This project is to build three wells and one dam in three neighboring fokontanies (neighborhoods) of Anjiro: Mahatsinjo, Antanetibe, and Ambilobe.
These three fokontanies lie on the westward perimeter of Anjiro. Their western location in relation to the main national road means that they are deeper into the bush and thus community members have a more difficult time accessing the main market and other resources which are considered luxuries (i.e. electricity).
One 10 meter deep well will be built in a central location about 50 meters from the main cluster of homes. Currently, community members carry two buckets and walk downhill, 100 meters, to the irrigation canal to collect water, dispose of waste, and wash their clothes.
The well’s hole will be lined with bricks when the water source is reached. A small brick house with a lock and door will be built above ground. The house’s roof will be made out of tin.
Two water projects will be executed in fokontany Ambilombe. Due to Ambilombe’s proximity to the base of a mountain and waterfall, the main cluster of homes lies at the base of the mountain and the remaining houses lie at the top of the summit.
Two water projects are required for this project as community members at the top of the waterfall dispose of human waste, which trickles down to the water source at the base (which is used by the main cluster of homes).
First, a well and brick house, similar to the one being built in Mahatsinjo, will be built at the top of the summit. The well’s hole will be about 8 m deep with similar brick lining, above-ground brick house, and tin roof.
The second water project in Ambilobe will be to restore/renovate an existing natural water dam. The dam has water at its base and provides water to the community members by a PVC tube.

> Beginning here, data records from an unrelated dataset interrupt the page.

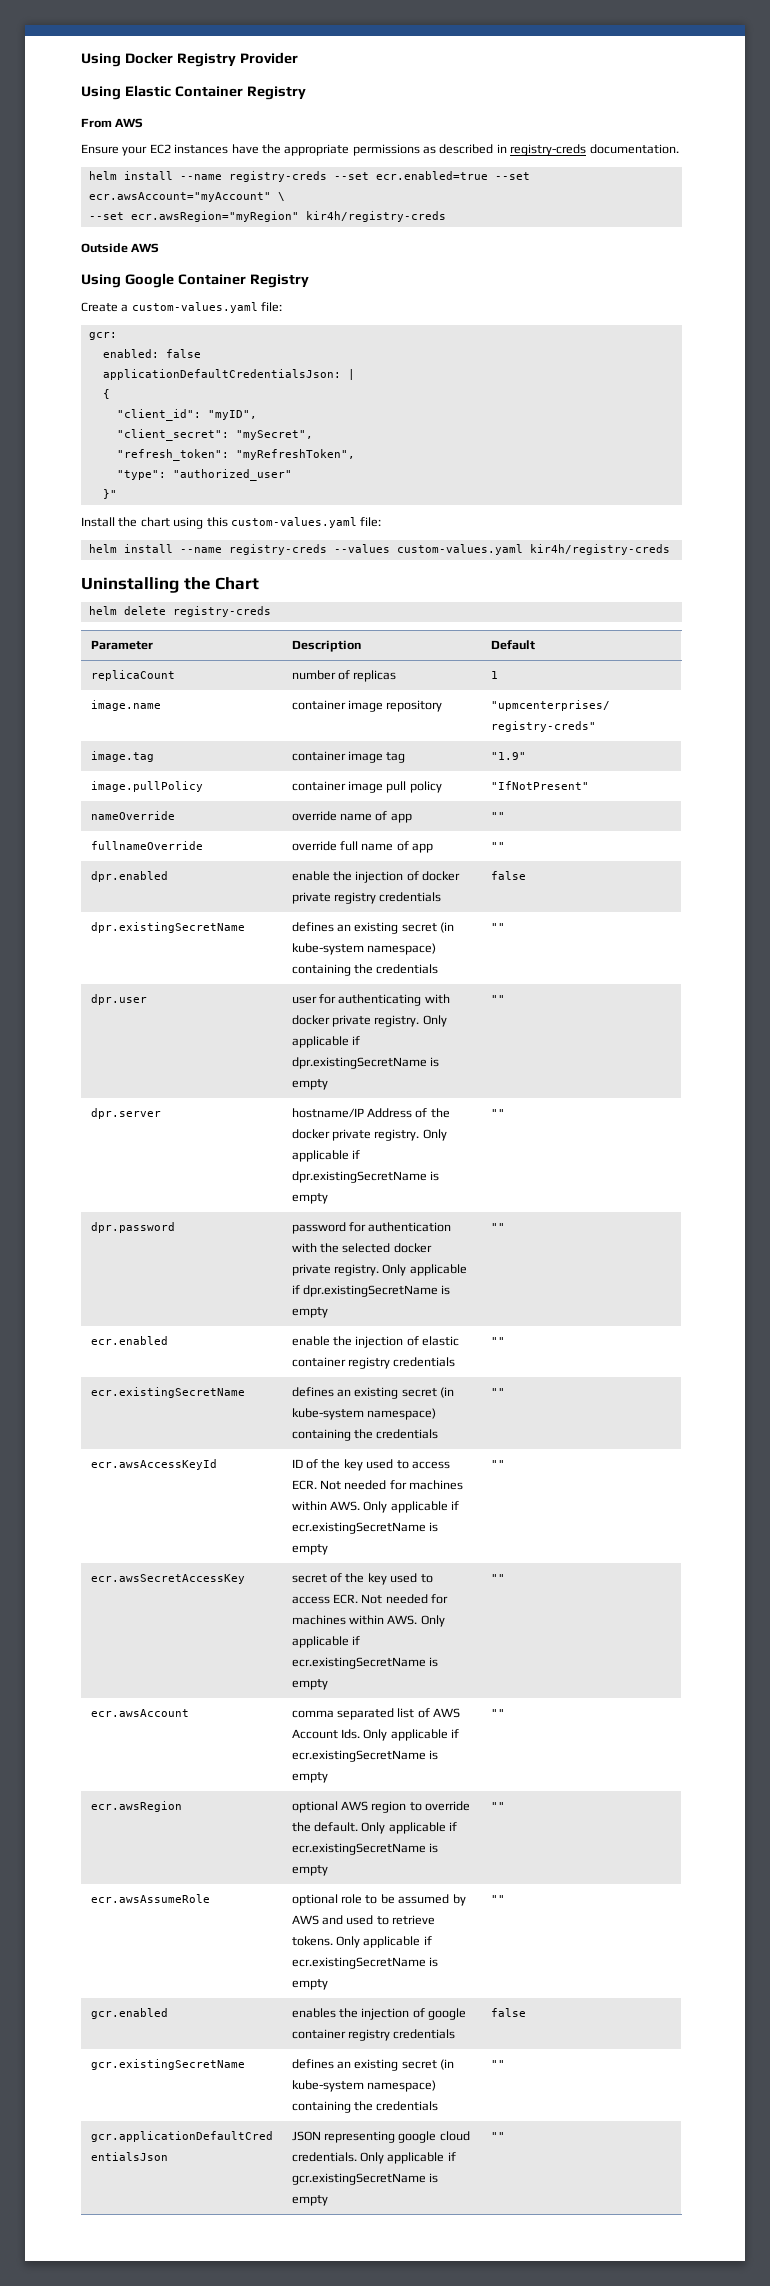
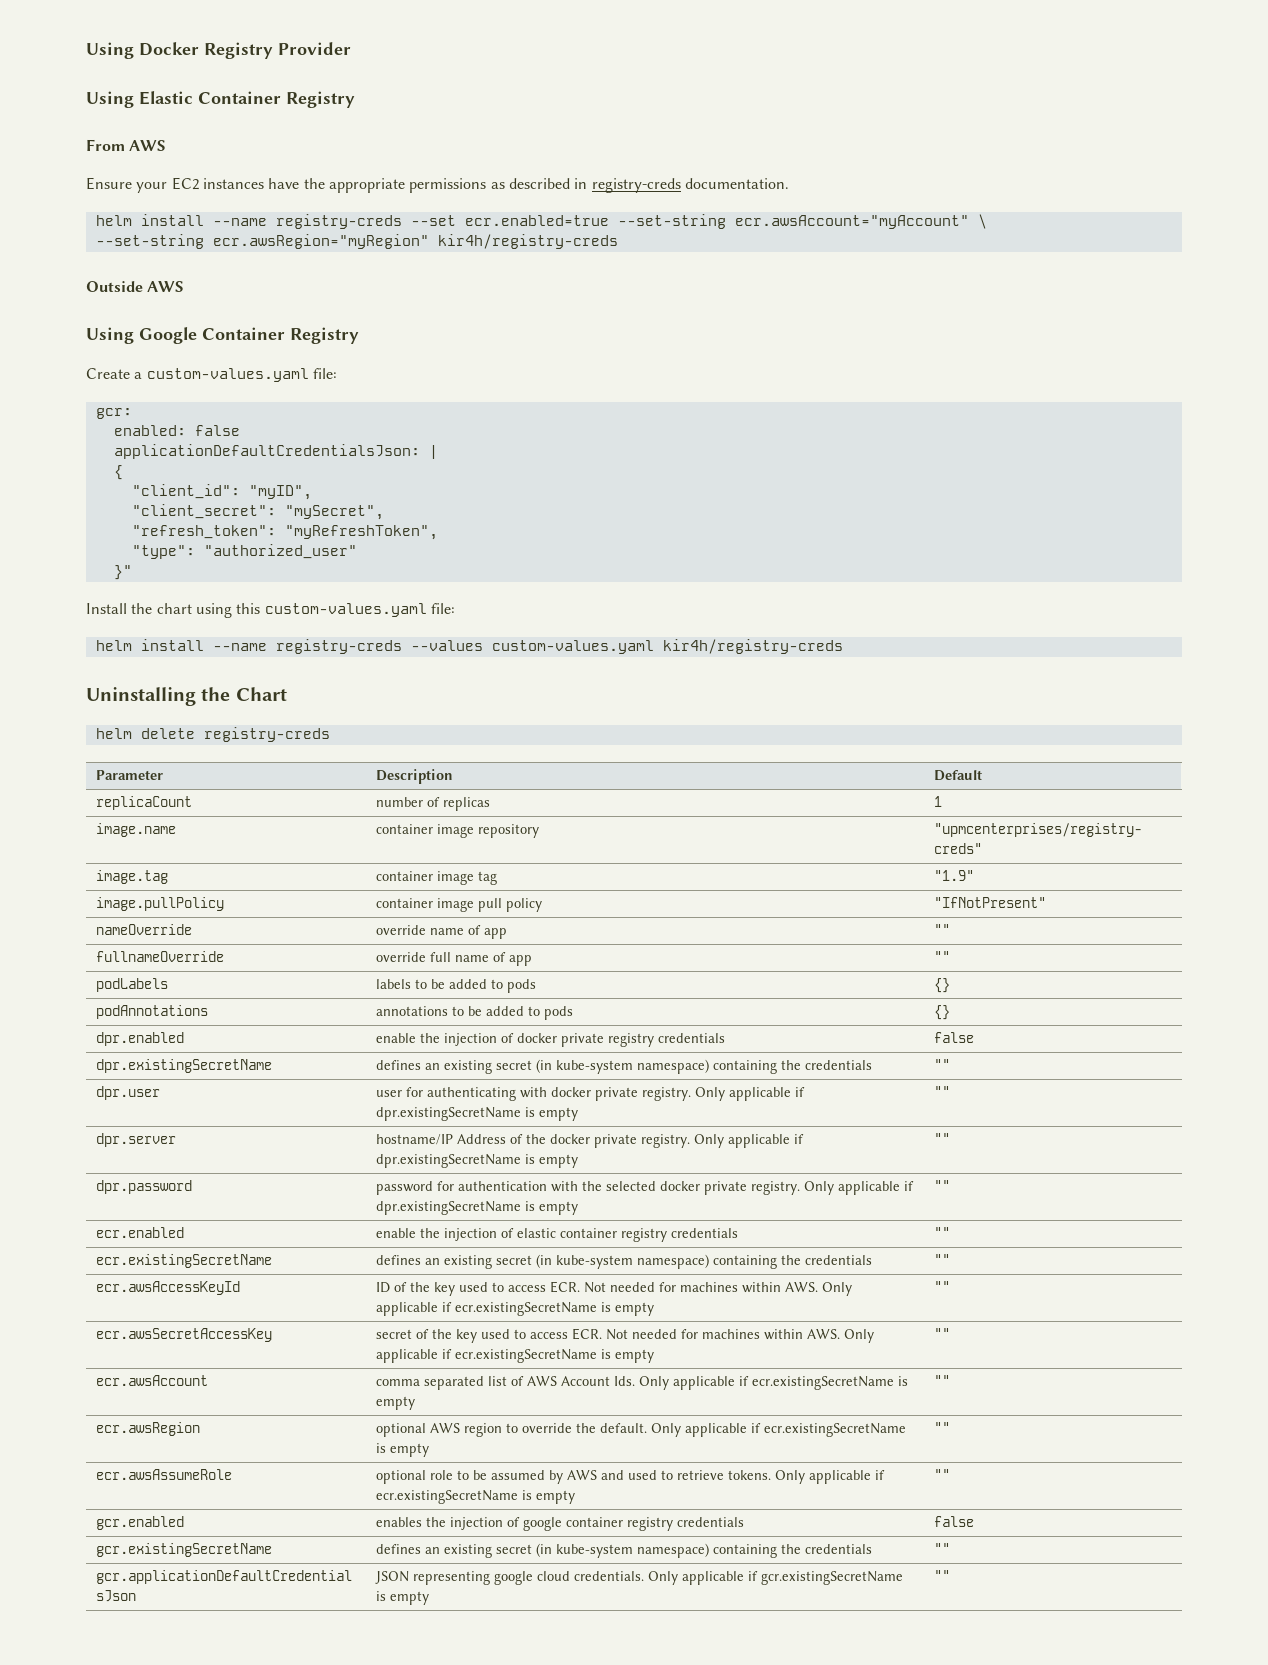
- helm install --name registry-creds --set ecr.enabled=true --set ecr.awsAccount="myAccount" \
+ helm install --name registry-creds --set ecr.enabled=true --set-string ecr.awsAccount="myAccount" \
- --set ecr.awsRegion="myRegion" kir4h/registry-creds
+ --set-string ecr.awsRegion="myRegion" kir4h/registry-creds
+ podLabels | labels to be added to pods | {}
+ podAnnotations | annotations to be added to pods | {}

This water source collects from below ground and allows for community members living close to the base of the mountain to access separate water from the dirty waste-filled water collected in the rice fields from the summit.
The existing dam will be enlarged by means of a 2 meter underground hole, and rocks will be placed to filter the water. Above ground, a brick house and tin roof will be built to prevent the surrounding dirt from eroding into the water source.
The third well will be built in Antanetibe. This community had a water faucet built back in the 90s by a French NGO (TMD). However, the faucet does not operate on extremely hot days during the summers. Currently, community members walk downhill to the same irrigation canal, approximately 100 meters away to access water. A well will be built next to the water faucet. The well’s underground hole will span 12 m deep and will consist of the same design.
Technology used to build the wells and dam in these water projects include hiring skilled labor to dig holes at strategic locations in each neighborhood to access a clean water source. Simple brick linings and a protective brick house above ground will be constructed to secure the area from intruders and erosion.
The community is participating in the planning and execution of the project by attending preliminary community meetings led by the President of Anjiro, M. Serge Donah. The president will be in charge of lower level budget control for each of the neighborhoods. In addition, he will assign community representatives in each of the neighborhoods to collect, assign ownership, and contribute materials (including bricks), labor, and transport.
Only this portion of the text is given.